— С этими переменами во времени сбора все приехали раньше! — посетовала она. — Зато можно немного побыть тут. Чудесно ведь, так все красиво. Этого ничего не было каких-то пять лет назад, улетали мы из другого терминала, международного, помните, Вадим? Там было тесно и как-то даже не солидно для Петербурга. И ужасные жесткие скамьи! Не то что здесь, идемте вон туда сядем, в сторонке.
Стоило опуститься в удобное кресло, и навалилось непреодолимое желание спать. С этим можно было бы справиться чашкой крепкого кофе, но надо вставать, идти к буфету, а сил нет. Вот сказали бы сейчас играть — ни одной ноты не смог бы озвучить. Вадим не просто устал, дело было не в физическом переутомлении, к такому он привык и преодолевал с легкостью. Другое измотало — ожидание провала, что остановят, развернут. Ни на этом шаге, так на следующем, например, на паспортном контроле. Но все прошло гладко и настолько быстро, что Вадим не успел перестроиться. Вот они уже сидят в лаундже, а он все еще не верит, ждет препятствий. Не будет их. Отсюда на посадку, и дальше Франкфурт, потом уже Ванкувер. А если во Франкфурте тормознут? Немцы могут придраться. Получится гораздо хуже, чем если бы ссадили здесь. Милаше про это говорить не надо. Она и так то радуется, то заплакать готова. Вадим следил за разговором Милы и Переславской, та что-то рассказывала, широко разводя руками, смеялась. Вадим не уловил, о чем разговор, не прислушался. Это хорошо, очень хорошо, что Роза рядом. Она надежная, всегда поможет.
Но до чего спать хочется, в глаза как песком сыпанули… А до посадки ждать и ждать, вылет задерживают. Вчера было хорошо, когда Милаша голову ему мыла, он тоже чуть не уснул. Пальцы у Милы нежные, и так она трогает… Больше никто так не может, да он и не дался бы. Только ей.

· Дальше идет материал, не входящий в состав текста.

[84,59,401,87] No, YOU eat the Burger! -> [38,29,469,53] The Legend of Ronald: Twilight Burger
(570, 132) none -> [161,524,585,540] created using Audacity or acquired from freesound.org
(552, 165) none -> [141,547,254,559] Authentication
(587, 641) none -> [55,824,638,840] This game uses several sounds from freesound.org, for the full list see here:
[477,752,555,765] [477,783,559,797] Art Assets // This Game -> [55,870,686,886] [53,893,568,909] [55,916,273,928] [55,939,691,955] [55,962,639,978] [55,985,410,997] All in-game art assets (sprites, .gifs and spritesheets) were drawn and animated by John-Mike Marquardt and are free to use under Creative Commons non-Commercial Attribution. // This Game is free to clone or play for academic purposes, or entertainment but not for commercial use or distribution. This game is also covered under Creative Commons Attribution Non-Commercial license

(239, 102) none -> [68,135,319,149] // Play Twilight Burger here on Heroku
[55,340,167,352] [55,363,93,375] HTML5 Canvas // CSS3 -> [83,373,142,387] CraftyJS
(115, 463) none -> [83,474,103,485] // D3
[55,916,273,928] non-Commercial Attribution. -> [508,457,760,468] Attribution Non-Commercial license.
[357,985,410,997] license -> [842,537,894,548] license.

Вадим с детства не любил, когда его трогают, а приходилось терпеть. За руки трогали постоянно, пальцы ставили на клавиши, по спине хлопали, чтобы не горбился, подбородок поднимали, чтобы носом не играл. Ноги, руки, плечи, спина, то нельзя и это нельзя, сидеть прямо, играть не телом, а руками, пальцами, пальцами… Ганон* монотонный…

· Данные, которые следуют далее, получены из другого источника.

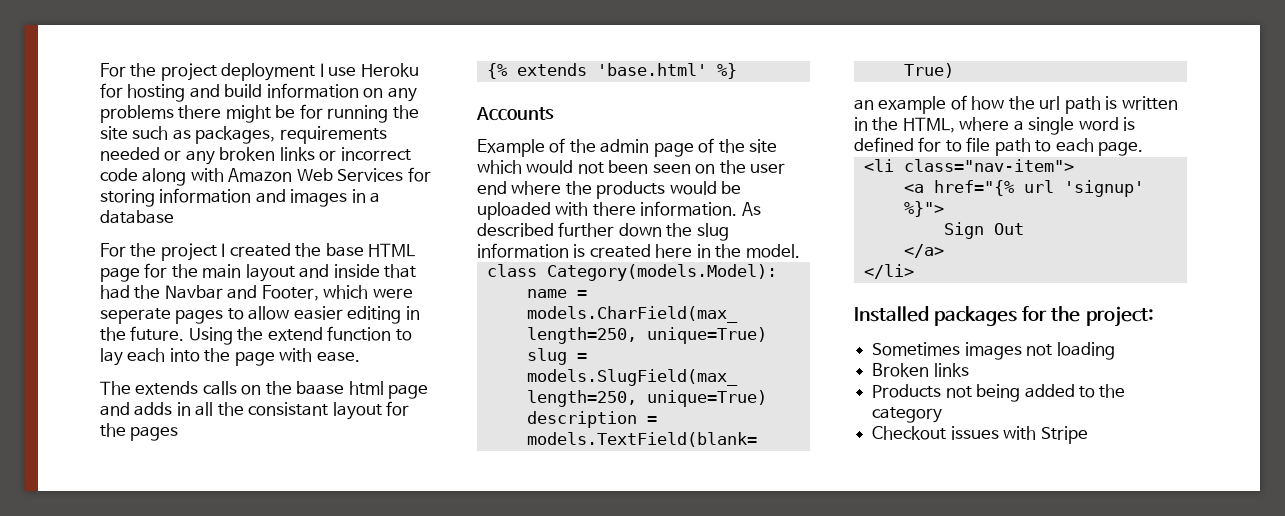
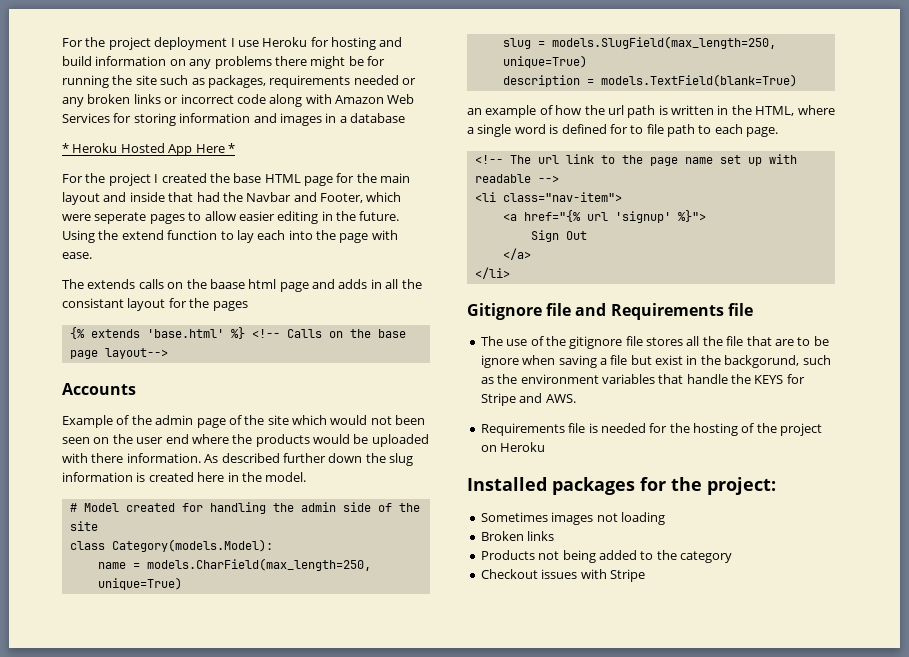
(174, 217) none -> [62,143,235,156] // * Heroku Hosted App Here *
(737, 71) none -> [251,329,406,338] [69,348,168,359] <!-- Calls on the base page layout-->
(800, 251) none -> [69,502,420,514] [69,521,98,531] // # Model created for handling the admin side of the site
(1144, 148) none -> [474,154,797,166] [474,174,559,183] // <!-- The url link to the page name set up with readable -->
(914, 271) none -> [467,303,753,320] [480,336,829,349] [480,355,831,368] [480,374,805,384] [480,393,576,406] [480,423,823,436] [480,442,546,452] // Gitignore file and Requirements file // The use of the gitignore file stores all the file that are to be ignore when saving a file but exist in the backgorund, such as the environment variables that handle the KEYS for Stripe and AWS. // Requirements file is needed for the hosting of the project on Heroku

А стал выступать — взрослые тормошили вечно, тискали и норовили погладить по голове. Этого Вадим терпеть не мог!
Но с Милой как пес — положил бы голову ей на колени, и чтобы Милаша гладила… Когда она трогает, усталость проходит, на самом деле как рукой снимает…

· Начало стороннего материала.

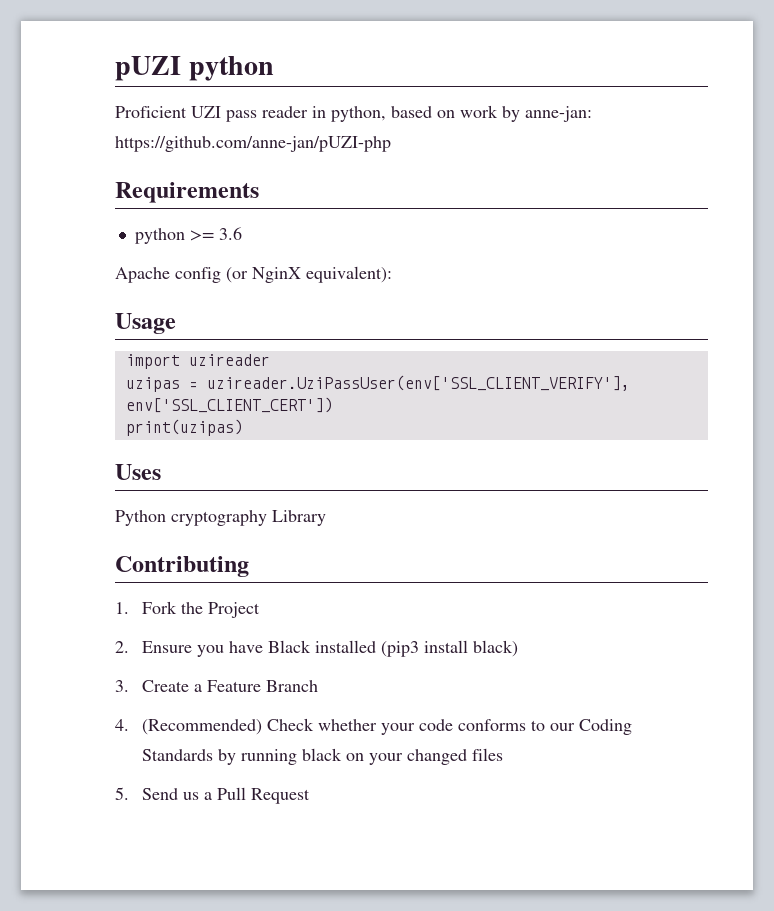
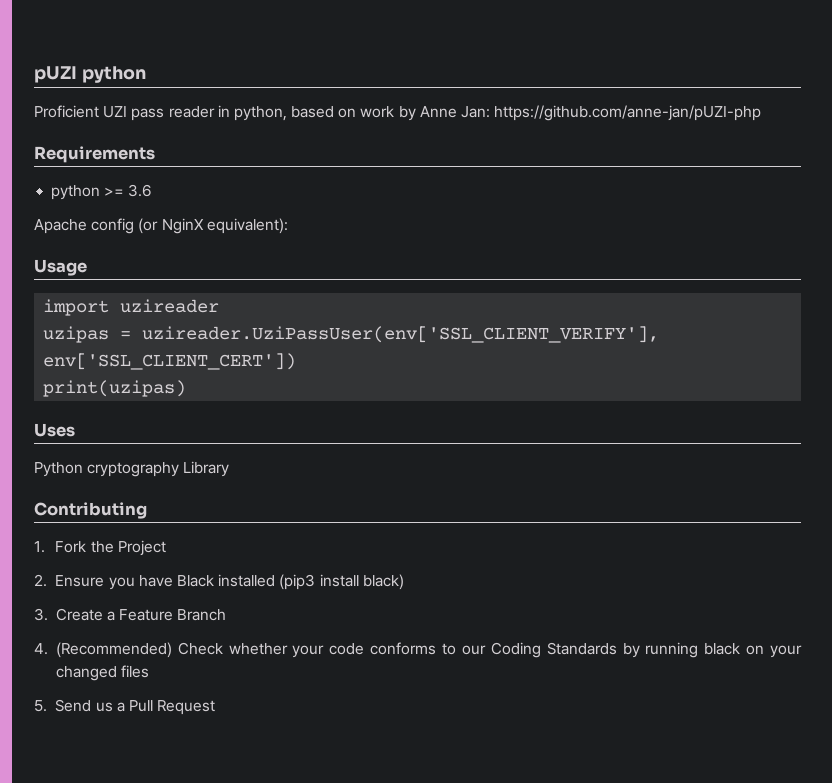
[525,106,592,122] anne-jan: -> [419,106,491,118] Anne Jan:

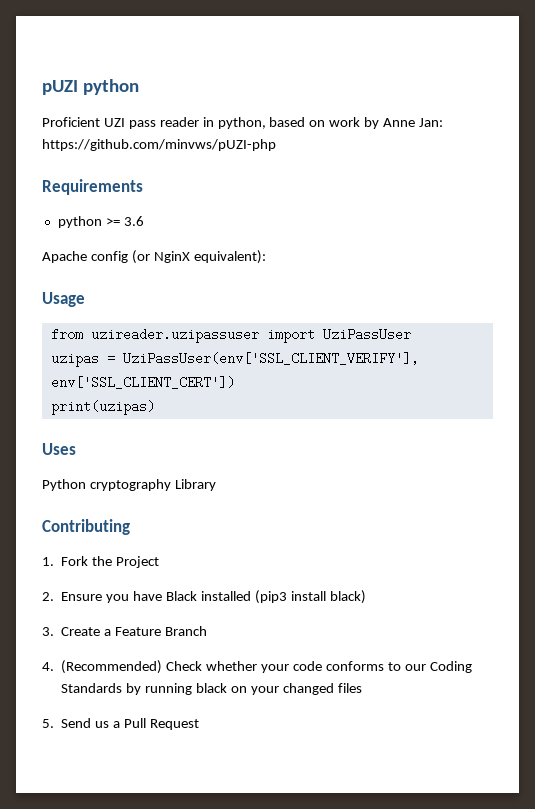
[494,105,762,121] https://github.com/anne-jan/pUZI-php -> [42,139,276,151] https://github.com/minvws/pUZI-php
[43,299,220,316] import uzireader -> [50,328,411,343] from uzireader.uzipassuser import UziPassUser
[142,326,660,343] uzireader.UziPassUser(env['SSL_CLIENT_VERIFY'], -> [122,352,419,365] UziPassUser(env['SSL_CLIENT_VERIFY'],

Мила постаралась сосредоточиться, все же они тут не одни. С чего такие мысли? Неловко даже. Мира она не замечает, так бы и смотрела только на Вадика, ему в глаза, и даже говорить ничего не надо, достаточно смотреть, и чтобы за руки держал. Наверно, со стороны это выглядит глуповато, что они такие волоокие, как друг на друга посмотрят, так и выпадают из реальности. И даже не пытаются это скрыть. А зачем скрывать счастье?